Il sogno di Cli Cla


Miei amati quattro, sono tornato! E proprio in questa giornata così funesta, così triste e così luminosa! Sì! Il sole che quest'oggi sorride alla mia finestra non mi rende allegro e sapete perché? Perché rende tutto più luminoso e fa notevolemente risaltare quegli inutili fiori che vengoni chiamati "mimose". Ah, triste giornata questa....
Ché non s'offendano le lettrici, ma fuori da questo modesto angolo di pensieri sono notoriamente un anti-femminista e l'otto marzo, la Giornata Internazionale della Donna, mi dà sui nervi.
Voglio dire, la Storia è stata scritta dagli uomini. Per quale presunta parità di diritti le donne meritano delle "quote rosa" in ogni ambito del civile?
E per quale motivo una festa internazionale loro dedicata? Risponderò ora: queste sono vere e proprie forme di disuglianza, altro che parità di diritti! Anche gli uomini meriterebbero una festa ma le date nelle quali i grandi uomini del passato hanno compiuto grandi imprese, sono così tante che credo (a tutto diritto) si possa affermare che tutto il resto dell'anno dovrebbe essere festa maschile!
Non è tuttavia su questo che voglio intrattenermi: si sarà capito dal mio tono, scherzavo. Anche se, sulle "quote rosa" ho avuto e avrò sempre pesantemente da ridire a causa del mio attaccamento al principio di uguglianza costituzionale, tuttavia è un argomento che tratteremo in giorni più opportuni.
Ebbene, chi è Cli Cla? Questo è un vecchio soprannome che mi fu dato durante il mio primo campo di A.C. e dal quale non riuscii a scollarmi per diversi anni: il mio viceparroco d'allora ancora mi chiama così le poche, e rare, volte in cui ci incontriamo. Le origini sono incerte: infatti Marilyn, una cara ragazza che con me si trovava durante quel campo, lo faceva risalire ad una sua compagna di banco (nonché mio primo amore) che spesso le parlava di me usando questo nomignolo.
Proprio di Federica stiamo parlando.
La mia più cara amica, invece, ricorda d'avermelo affibiato ai tempi della scuola: caso vuole che anche costei si chiami Federica.
Comunque, mi rimase addosso per qualche anno: i più maliziosi ancora mi chiamano così volendo utilizzare un nomignolo che a loro sembra parere affettuoso e segno della nostra lunga conoscenza.
Perché riutilizzarlo oggi? Semplice: il mio Maestro, che fra amici si faceva chiamare Dante, anch'egli fece un sogno che oggi porta nome a guisa di quello che io ho mostrato nel titolo, col solo nome finale (e che nome!) a differenza. Traducendo: tutti conoscono il più noto "Sogno di Dante".

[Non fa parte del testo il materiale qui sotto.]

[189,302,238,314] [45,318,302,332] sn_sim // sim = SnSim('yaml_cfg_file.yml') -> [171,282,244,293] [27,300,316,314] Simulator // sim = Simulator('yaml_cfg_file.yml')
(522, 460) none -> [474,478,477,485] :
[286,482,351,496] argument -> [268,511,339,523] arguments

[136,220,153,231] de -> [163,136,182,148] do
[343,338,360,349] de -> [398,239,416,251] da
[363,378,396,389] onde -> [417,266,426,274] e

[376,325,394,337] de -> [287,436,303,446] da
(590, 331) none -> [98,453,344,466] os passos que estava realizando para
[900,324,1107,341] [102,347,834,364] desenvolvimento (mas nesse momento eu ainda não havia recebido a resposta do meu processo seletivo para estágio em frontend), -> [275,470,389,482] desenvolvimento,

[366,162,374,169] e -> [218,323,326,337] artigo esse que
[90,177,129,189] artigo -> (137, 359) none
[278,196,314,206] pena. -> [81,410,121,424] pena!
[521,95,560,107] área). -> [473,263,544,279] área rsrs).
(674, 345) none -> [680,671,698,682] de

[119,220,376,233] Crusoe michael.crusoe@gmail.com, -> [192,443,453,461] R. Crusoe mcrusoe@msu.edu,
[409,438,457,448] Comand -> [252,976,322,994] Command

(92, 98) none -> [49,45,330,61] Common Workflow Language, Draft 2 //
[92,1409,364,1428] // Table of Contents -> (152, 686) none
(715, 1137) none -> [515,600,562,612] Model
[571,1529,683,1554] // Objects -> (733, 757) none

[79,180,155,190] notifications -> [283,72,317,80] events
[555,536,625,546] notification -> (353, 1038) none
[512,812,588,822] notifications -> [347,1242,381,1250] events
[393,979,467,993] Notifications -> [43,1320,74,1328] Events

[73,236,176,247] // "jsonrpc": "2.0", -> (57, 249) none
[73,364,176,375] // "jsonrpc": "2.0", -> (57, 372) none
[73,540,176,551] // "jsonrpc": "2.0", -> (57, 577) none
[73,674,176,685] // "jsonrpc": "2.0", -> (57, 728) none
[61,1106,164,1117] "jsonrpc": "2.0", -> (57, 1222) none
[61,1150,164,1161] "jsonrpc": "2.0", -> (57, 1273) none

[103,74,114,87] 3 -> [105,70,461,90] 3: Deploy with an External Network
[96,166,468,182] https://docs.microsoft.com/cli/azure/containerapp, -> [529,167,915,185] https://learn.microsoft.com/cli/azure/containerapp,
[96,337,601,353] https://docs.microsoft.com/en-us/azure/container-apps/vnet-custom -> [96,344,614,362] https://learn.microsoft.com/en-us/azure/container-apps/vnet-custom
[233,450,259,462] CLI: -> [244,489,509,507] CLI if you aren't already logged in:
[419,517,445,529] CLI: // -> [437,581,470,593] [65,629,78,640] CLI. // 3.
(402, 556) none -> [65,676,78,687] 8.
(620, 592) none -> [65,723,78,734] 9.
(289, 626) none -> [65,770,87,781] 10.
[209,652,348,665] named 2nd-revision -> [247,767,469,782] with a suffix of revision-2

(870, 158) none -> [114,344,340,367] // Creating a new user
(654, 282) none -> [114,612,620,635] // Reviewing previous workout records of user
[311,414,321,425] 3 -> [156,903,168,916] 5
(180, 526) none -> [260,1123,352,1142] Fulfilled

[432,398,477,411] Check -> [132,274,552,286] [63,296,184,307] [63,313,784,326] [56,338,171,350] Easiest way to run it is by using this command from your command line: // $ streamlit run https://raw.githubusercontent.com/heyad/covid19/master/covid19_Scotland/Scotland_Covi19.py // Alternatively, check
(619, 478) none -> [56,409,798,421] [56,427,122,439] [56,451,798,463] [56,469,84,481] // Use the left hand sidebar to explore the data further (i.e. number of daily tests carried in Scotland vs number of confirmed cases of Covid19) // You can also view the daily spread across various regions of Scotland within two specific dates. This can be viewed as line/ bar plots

Un sogno dunque, ma di una parvenza di realtà assai credibile. Tornando giusto ieri, essendo mercoledì, dalla consueta riunione con l'A.C. e amabilmente discorrendo con la cara amica di cui pure vi dissi, e che qui cominceremo a chiamare Zippora, la mente si oscurò e caddi nel sonno.
Il sonno fra le parole è un sonno dolce. Ma improvvisamente ecco, luce!
Se fosse umana io non so, se fossi già nel mio giaciglio, lo ignoro. Ma luce, vi dico, mai vista prima! L'oro alchemico, raggio di sole sotterrato, è verità.
E l'ho visto posato su belle membra aggraziate. Ho visto il tempo fermarsi per prendere fiato e cedere il passo alla bellezza, che sempre gli sfugge perché non legata a lui.
Il respiro del tempo ed un sorriso in cui ho viste le Porte Eterne, i Campi Elisi! Come potevo, dunque, fermare il canto muto che nasceva nel petto?
Non ho potuto ed il cuore, non già innamorato ma estasiato, s'è empito di gioia nuova. Gioia in giorni così tristi e solitari...
Questa mattina mi sono risvegliato nel mio letto: non so bene cosa sia accaduto da quando, lasciata Zippora al bivio, mi incamminai verso la mia dimora e come nel mio letto sia arrivato.
La memoria ha un vuoto causato forse dalla troppa emozione del prepotente sogno che tutto m'ha preso.
Miei amati, con questo oggi vi lascio. Tornerò comunque presto a più concrete cose. A presto.